The Nuzzi Seizure of Power
Briefly

The Nuzzi Seizure of Power
"Future chronicles of the utter debasement of American political journalism will have to devote an entire chapter to the blowjob. The oral sex act was central to the 1998 Monica Lewinsky scandal, and figured prominently in President Bill Clinton's deposition advancing the argument that it didn't actually fall under the rubric of active "sexual relations." An avalanche of forensic scrutiny in the press ensued."

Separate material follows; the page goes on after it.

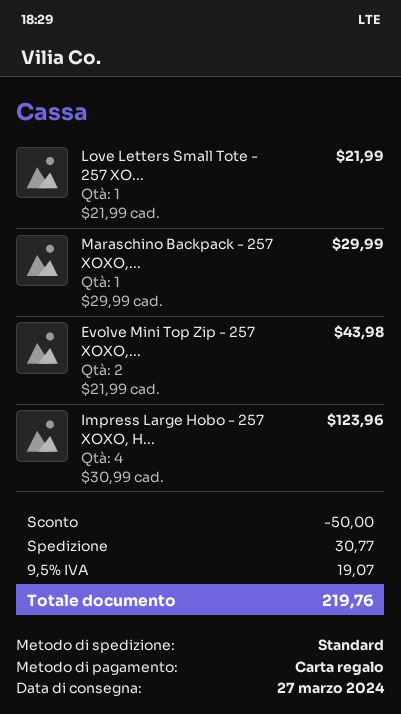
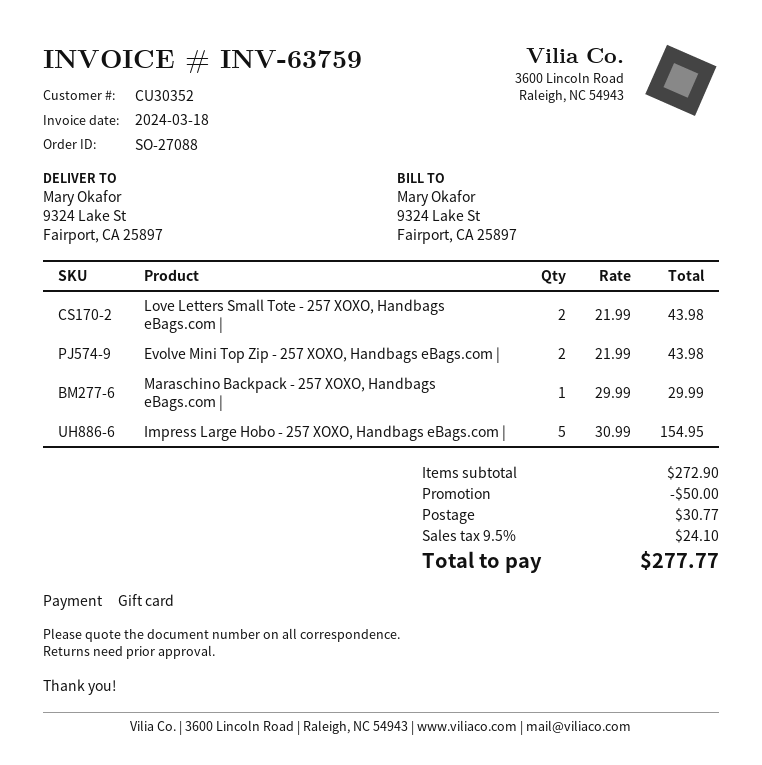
Love Letters Small Tote - 257 XO...: 1 x 21.99 = 21.99 -> 2 x 21.99 = 43.98
Impress Large Hobo - 257 XOXO, H...: 4 x 30.99 = 123.96 -> 5 x 30.99 = 154.95
tax: 9.5% = 19.07 -> 9.5% = 24.10
total: 219.76 -> 277.77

"Somehow, in hindsight, this salacious discourse comes off as positively quaint next to the revelations recounted by Beltway journalist Ryan Lizza in his serial Substack breakdown of the demise of his relationship with Olivia Nuzzi. In case you haven't already heard, Nuzzi, the former DC politics scribe for New York magazine, had conducted an apparently digital-only affair with current (and currently married) Health and Human Services Secretary Robert F. Kennedy Jr. during his third-party presidential run, after Nuzzi had profiled the candidate for New York. The ensuing scandal plunged Nuzzi into a short bout of professional disrepute, prior to her full rehabilitation as West Coast editor at Vanity Fair, and the author of a leadenly composed memoir graced with the unbearably pompous title American Canto. In his follow-up Substack post, Lizza describes his discovery of Nuzzi's dalliance with RFK Jr. when he came across a poem to Nuzzi by the Camelot heir. It is my unfortunate duty to present it in full here:"
Salacious sexual episodes have driven major moments in American political journalism, from the Monica Lewinsky oral-sex focus in 1998 to the 2007 Larry Craig restroom incident. Intense forensic media scrutiny amplified those episodes and created shorthand public narratives, such as labeling individuals "gay and closeted." A recent episode involved a digital affair between a political journalist and a married presidential candidate, which led to temporary professional disrepute, later rehabilitation, and a memoir. Published reproductions of intimate exchanges, including poems and detailed accounts, illustrate how access reporting and personal entanglements have merged into sensationalized journalism.